Andrzej Kozlowski wrote:
> *This message was transferred with a trial version of CommuniGate(tm) Pro*
> On 24 Apr 2006, at 19:01, Vladimir wrote:
>> Andrzej Kozlowski wrote:
>>>> In[]:= subdivide[a_ + b_] := FullSimplify[a] + FullSimplify[b];
>>>>          FullSimplify[Expand[x + (x + x^2)^4],
>>>>            TransformationFunctions -> {Automatic, subdivide}]
>>>> Out[]= x + x^4*(1 + x)^4
>>> Well, yes, it works nicely here but the question is, if you make this
>>> a default transformation transformation for FullSimplify how will it
>>> effect complexity?
>> Some option to FullSimplify would be enough for this to be used only
>> when needed. Anyway, it was just one quick and arbitrary example
>> to show that FullSimplify can be improved without too much effort
>>> In fact it even seems hard to see how you would avoid numerous
>>> unnecessary attempts at simplifying the same expression...
>> That's quite normal it seems. For example, to simplify just a+b,
>> ComplexityFunction is called 28 times(!) Here's a proof:
>> reveal[expr_] := (Print[expr]; LeafCount[expr])
>> FullSimplify[a + b, ComplexityFunction -> reveal]
>>> Some more thoughts: if your subdivide were really a default
>>> transformation in FullSimplify it may well lead to an infinite loop,
>>> since it would be calling on itself.
>> Are you sure? This subdivide reduces its argument on each
>> invocation so I don't see how infinite loop can be possible.
>> I couldn't find any examples with such a problem.
>>> Note however also the folowing interesting feature:
>>> u = Expand[x + (x + x^2)^4];
>>> FullSimplify[f[u] == f[x + (x + x^2)^4]]
>>> True
>> Well, since f[a]==f[a] evaluates to True, Mathematica simplifies
>> the above equation because it is able to prove equality of f's
>> arguments.
>> -- 
>> Vladimir
> As far as I can tell your last statement is vacuous; it essentially  
> says : it happens because it happens. The true reason is actually  quite 
> complicated, as was explained in Adam Strzebonski's post. I am  amazed 
> you missed or ignored his reply to this thread since he posted  it to 
> the list and also sent to you personally. Also, you can trust  him in 
> this matter much more than me or anyone else, since not only  is he the 
> programmer of FullSimplify, but also a very good  mathematician and an 
> expert in exactly the kind of mathematics that  FullSimlify relies on. 
> Since he also did not choose to contradict my  other points I think they 
> are basically correct, except perhaps the  one about the possibility of 
> an infinite loop. (I thought that your  transformation together with 
> some other transformation used by  FullSimplify might result in an 
> infinite loop, but I have not been  able to  find any obvious example).

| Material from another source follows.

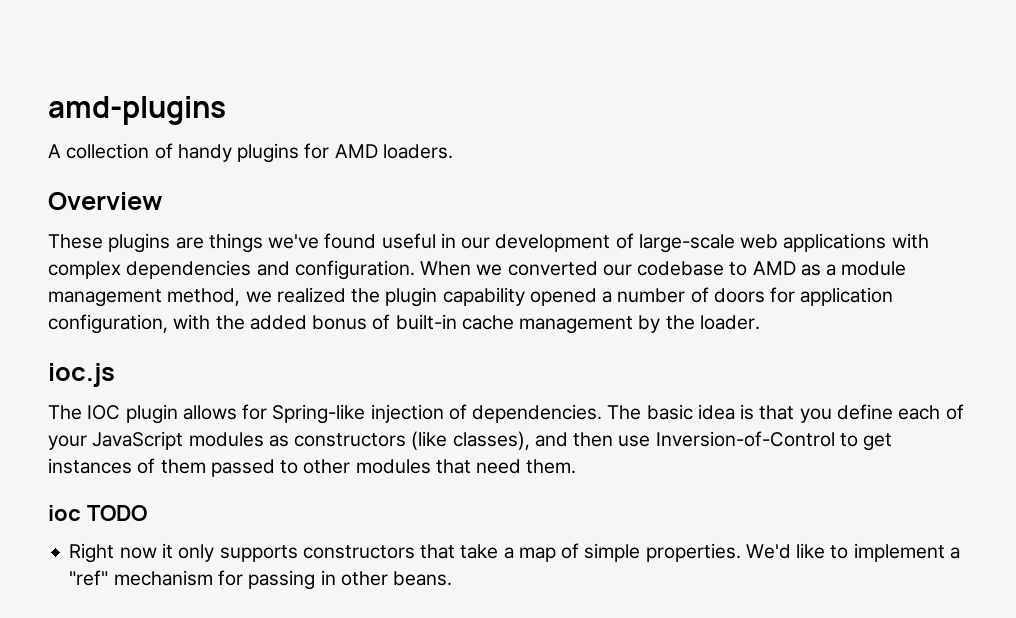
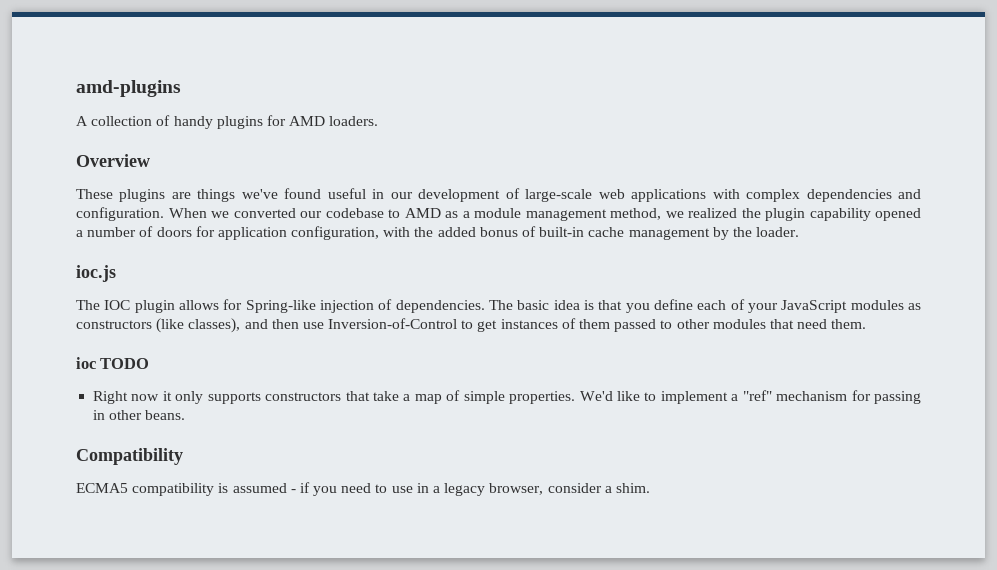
(453, 578) none -> [76,448,183,465] [76,482,650,496] // Compatibility // ECMA5 compatibility is assumed - if you need to use in a legacy browser, consider a shim.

FullSimplify uses a caching-based mechanism for preventing infinite
loops coming from recursive calls to FullSimplify with the same input.

In[1]:= f[x_] := FullSimplify[x,
    TransformationFunctions -> {Automatic, f}]

In[2]:= FullSimplify[Expand[(x + x^2)^4],
    TransformationFunctions -> {Automatic, f}]

          4        4
Out[2]= x  (1 + x)

> Of course some things are not a matter of mathematics or programming  
> but simply design decisions. One of these is that FullSimplify has  
> Automatic as the only built in value for the option  
> TransformationFunctions with other values being left to the user. It  
> might be that one could add one or two collections of particularly  
> useful but high time complexity transformations for some specific  
> purposes. I am sure however that not doing so was a carefully  
> considered decision.

Usefulness of a particular transformation heavily depends on
the expression being simplified. In my opinion TransformationFunctions
option is most useful for adding very specific transformations that
are based on user's knowledge of the problem at hand.

For instance, the function subdivide proposed by Vladimir is useful
for simplifying Expand[x + (x + x^2)^4]. But it works only if removing
the first element of a sum makes the expression easier to simplify.
If we change the problem slightly, so that the "extra term" does not
come first in the standard ordering of Plus, the transformation does
not help.

In[1]:= subdivide[a_ + b_] := FullSimplify[a] + FullSimplify[b];

In[2]:= FullSimplify[Expand[x^9 + (x + x^2)^4],
            TransformationFunctions -> {Automatic, subdivide}]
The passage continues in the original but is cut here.